Apple Trees in Blossom - Source: Vook via Wikimedia Commons, Creative CommonsAnyone wanting to have a home apple orchard can easily have one as long as you take into a few key considerations, like location, spacing of apple trees, varieties of apple trees, amending poor soil, and the pollination of apple trees.  Since the average American supposedly is given to eating about fifty pounds of apples a year, that’s about one hundred and fifty apples a year per person and certainly enough to warrant including an apple tree per family member in your garden if you have the space.  However, before discussing designing the home apple orchard, it is necessary to bust a few myths about apple trees.

Where To Put Your Apple Orchard

Like with any fruit tree, the home apple orchard design must consider the land that you have and you must work within that.  Select your site with the greatest of care.  Hindrances that would take away from you home apple orchard are simply challenges to overcome.  All you need is a plan to make the most out of the land that you have.  Don’t think that you have to have a lot of apple trees to have a family home apple orchard.

An easy guideline for deciding how many apple trees to plant is to remember that one apple tree will provide enough apples per family (roughly 200-400 apples per tree per year).
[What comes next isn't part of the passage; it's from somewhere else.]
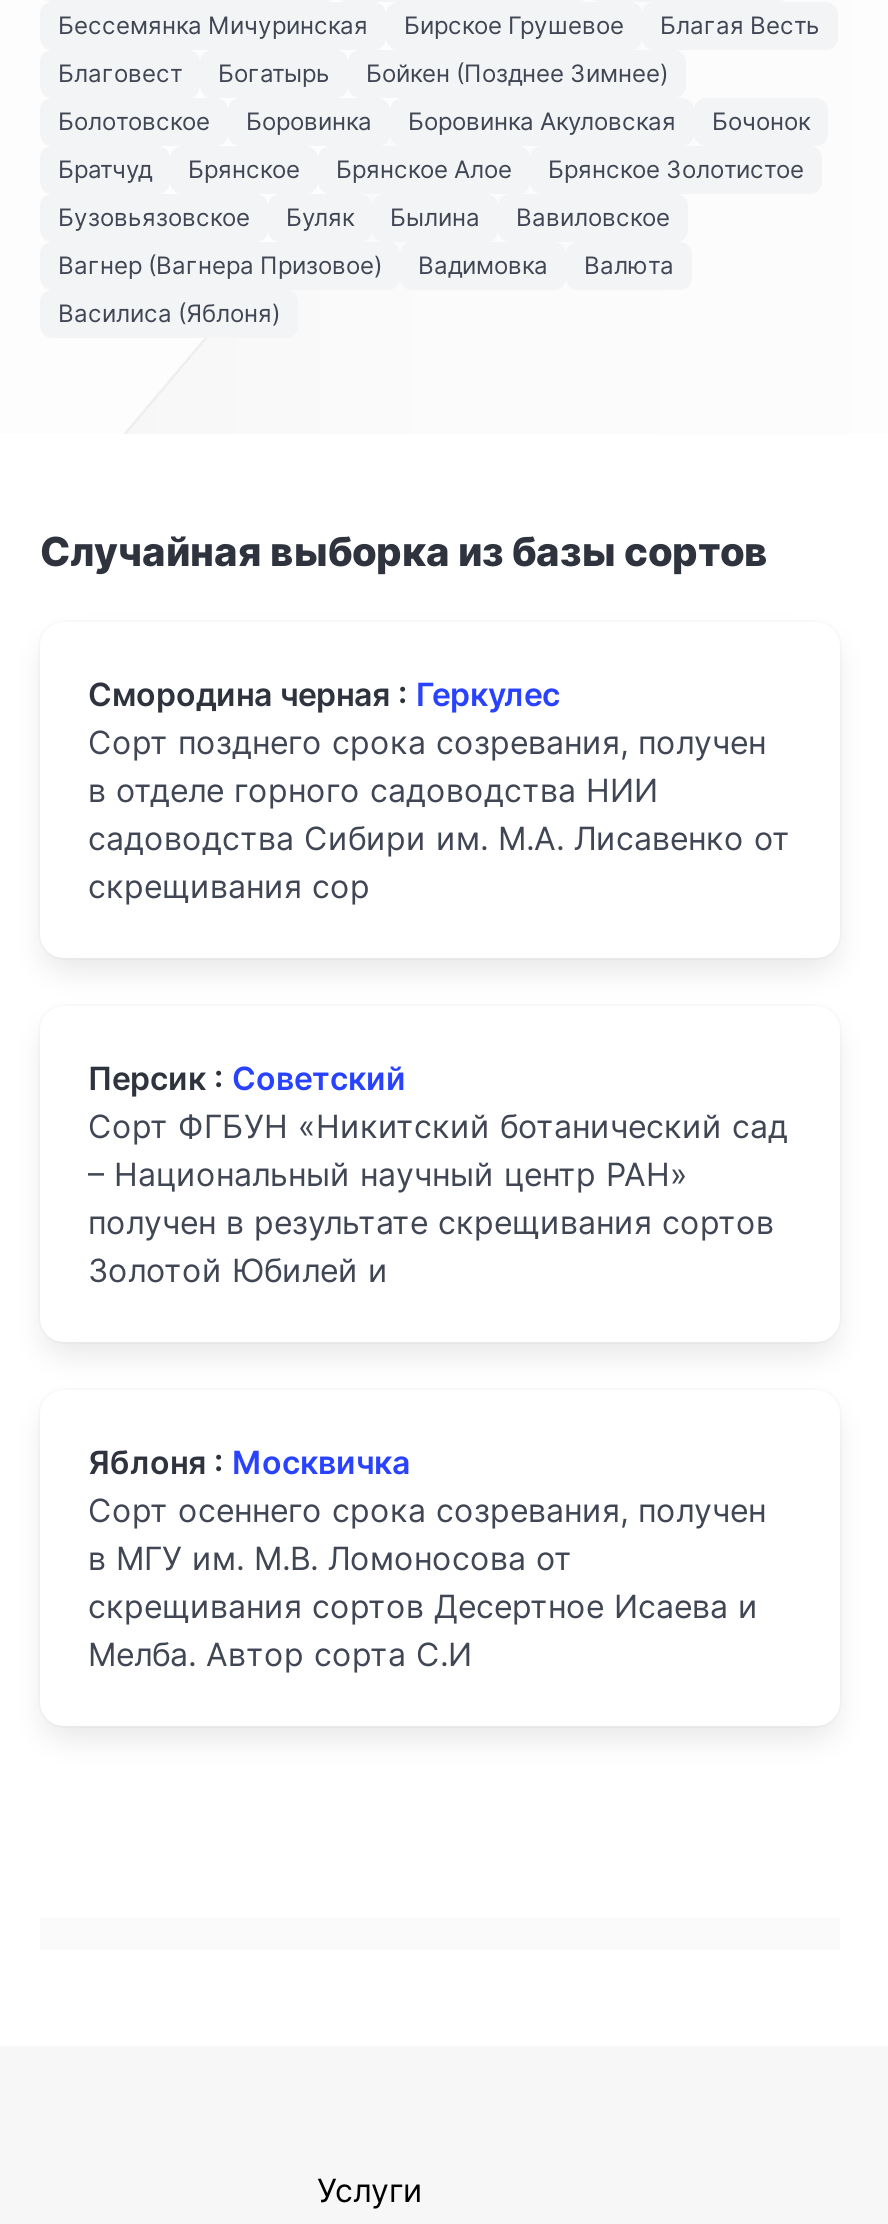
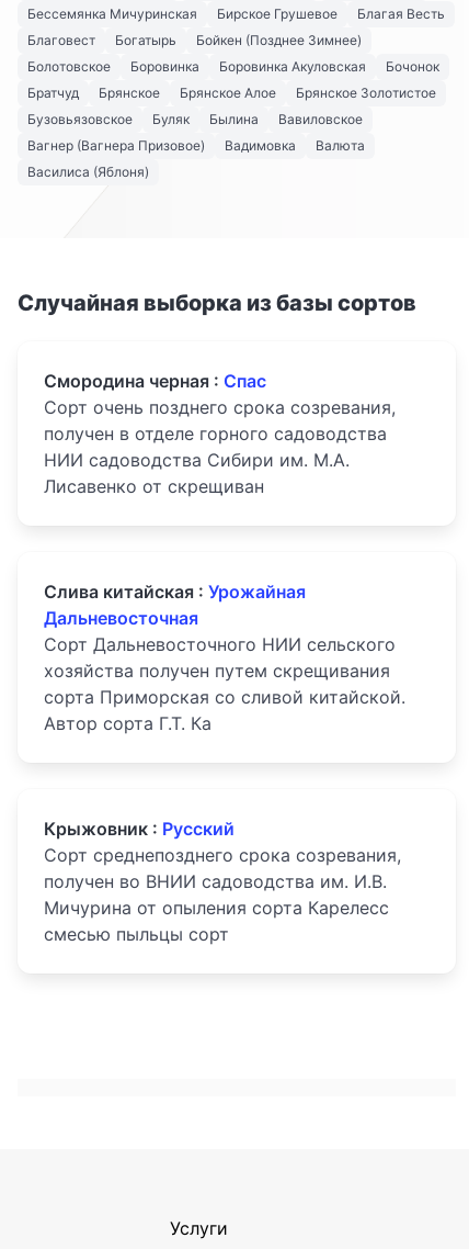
[88,674,790,906] Смородина черная : Геркулес | Сорт позднего срока созревания, получен | в отделе горного садоводства НИИ | садоводства Сибири им. М.А. Лисавенко от | скрещивания сор -> [44,370,396,497] Смородина черная : Спас | Сорт очень позднего срока созревания, | получен в отделе горного садоводства | НИИ садоводства Сибири им. М.А. | Лисавенко от скрещиван
[88,1058,788,1290] Персик : Советский | Сорт ФГБУН «Никитский ботанический сад | – Национальный научный центр РАН» | получен в результате скрещивания сортов | Золотой Юбилей и -> [44,581,405,734] Слива китайская : Урожайная | Дальневосточная | Сорт Дальневосточного НИИ сельского | хозяйства получен путем скрещивания | сорта Приморская со сливой китайской. | Автор сорта Г.Т. Ка
[88,1442,766,1674] Яблоня : Москвичка | Сорт осеннего срока созревания, получен | в МГУ им. М.В. Ломоносова от | скрещивания сортов Десертное Исаева и | Мелба. Автор сорта С.И -> [44,818,401,945] Крыжовник : Русский | Сорт среднепозднего срока созревания, | получен во ВНИИ садоводства им. И.В. | Мичурина от опыления сорта Карелесс | смесью пыльцы сорт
Plant your apple orchard in squares according to the number of trees you family needs.  Apple trees planted in squares are much more easily care for.  Remember a tree is searching for sun, food, and moisture as it sends it branches and roots quickly into the waste areas of sunlight and soil, and if trees are planted in squares this will aid that.

Generally, there are three preferred home apple orchard squares:

The first one is recommended for any small family orchard — The recommended number of trees is four, simply because most apple trees require another tree for pollination.  If your family is smaller than four people, you will still want to follow this garden design since the planting of early-bearing apple varieties is desirable among other varieties of apples, and given that apple tree health is dependent upon pollination.  In this one, the apple trees are set fifteen to eighteen feet apart as that is the recommended spacing for apple trees.  Thus, the amount of space you will need for your apple orchard design is only approximately 18’x18’ square.  This will give you 800 to 1200 apples a year (See illustration A below).

X               (18’ apart)              X

 

 

 

X             (18’ apart)              X

             Illustration A

The second and third apple orchard designs are recommended for larger families — Both require about thirty by thirty feet of space and will produce between 1400 to 2800 apples a year, which is more than enough apples to satisfy any family (See illustration B below).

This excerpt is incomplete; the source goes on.